Print the entries exactly as given.
** Opening DATA RECORDS block **
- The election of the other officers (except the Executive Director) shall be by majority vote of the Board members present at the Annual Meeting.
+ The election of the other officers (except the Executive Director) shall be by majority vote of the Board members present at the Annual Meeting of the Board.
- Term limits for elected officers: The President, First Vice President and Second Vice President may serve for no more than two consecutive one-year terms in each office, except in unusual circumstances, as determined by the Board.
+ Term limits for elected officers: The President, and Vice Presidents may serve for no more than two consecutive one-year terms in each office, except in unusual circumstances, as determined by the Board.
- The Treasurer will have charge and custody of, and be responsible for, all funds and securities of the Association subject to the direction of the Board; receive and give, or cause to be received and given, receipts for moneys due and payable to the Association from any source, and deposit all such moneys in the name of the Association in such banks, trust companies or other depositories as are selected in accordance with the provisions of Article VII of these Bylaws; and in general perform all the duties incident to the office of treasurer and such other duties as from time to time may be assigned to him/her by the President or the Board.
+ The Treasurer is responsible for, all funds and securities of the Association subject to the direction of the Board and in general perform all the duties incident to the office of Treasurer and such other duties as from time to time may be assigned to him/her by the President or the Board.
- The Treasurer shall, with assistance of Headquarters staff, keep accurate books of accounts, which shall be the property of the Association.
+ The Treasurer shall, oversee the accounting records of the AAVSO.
** Closing DATA RECORDS block **
● **REPLY**:
- The election of the other officers (except the Executive Director) shall be by majority vote of the Board members present at the Annual Meeting.
+ The election of the other officers (except the Executive Director) shall be by majority vote of the Board members present at the Annual Meeting of the Board.
- Term limits for elected officers: The President, First Vice President and Second Vice President may serve for no more than two consecutive one-year terms in each office, except in unusual circumstances, as determined by the Board.
+ Term limits for elected officers: The President, and Vice Presidents may serve for no more than two consecutive one-year terms in each office, except in unusual circumstances, as determined by the Board.
- The Treasurer will have charge and custody of, and be responsible for, all funds and securities of the Association subject to the direction of the Board; receive and give, or cause to be received and given, receipts for moneys due and payable to the Association from any source, and deposit all such moneys in the name of the Association in such banks, trust companies or other depositories as are selected in accordance with the provisions of Article VII of these Bylaws; and in general perform all the duties incident to the office of treasurer and such other duties as from time to time may be assigned to him/her by the President or the Board.
+ The Treasurer is responsible for, all funds and securities of the Association subject to the direction of the Board and in general perform all the duties incident to the office of Treasurer and such other duties as from time to time may be assigned to him/her by the President or the Board.
- The Treasurer shall, with assistance of Headquarters staff, keep accurate books of accounts, which shall be the property of the Association.
+ The Treasurer shall, oversee the accounting records of the AAVSO.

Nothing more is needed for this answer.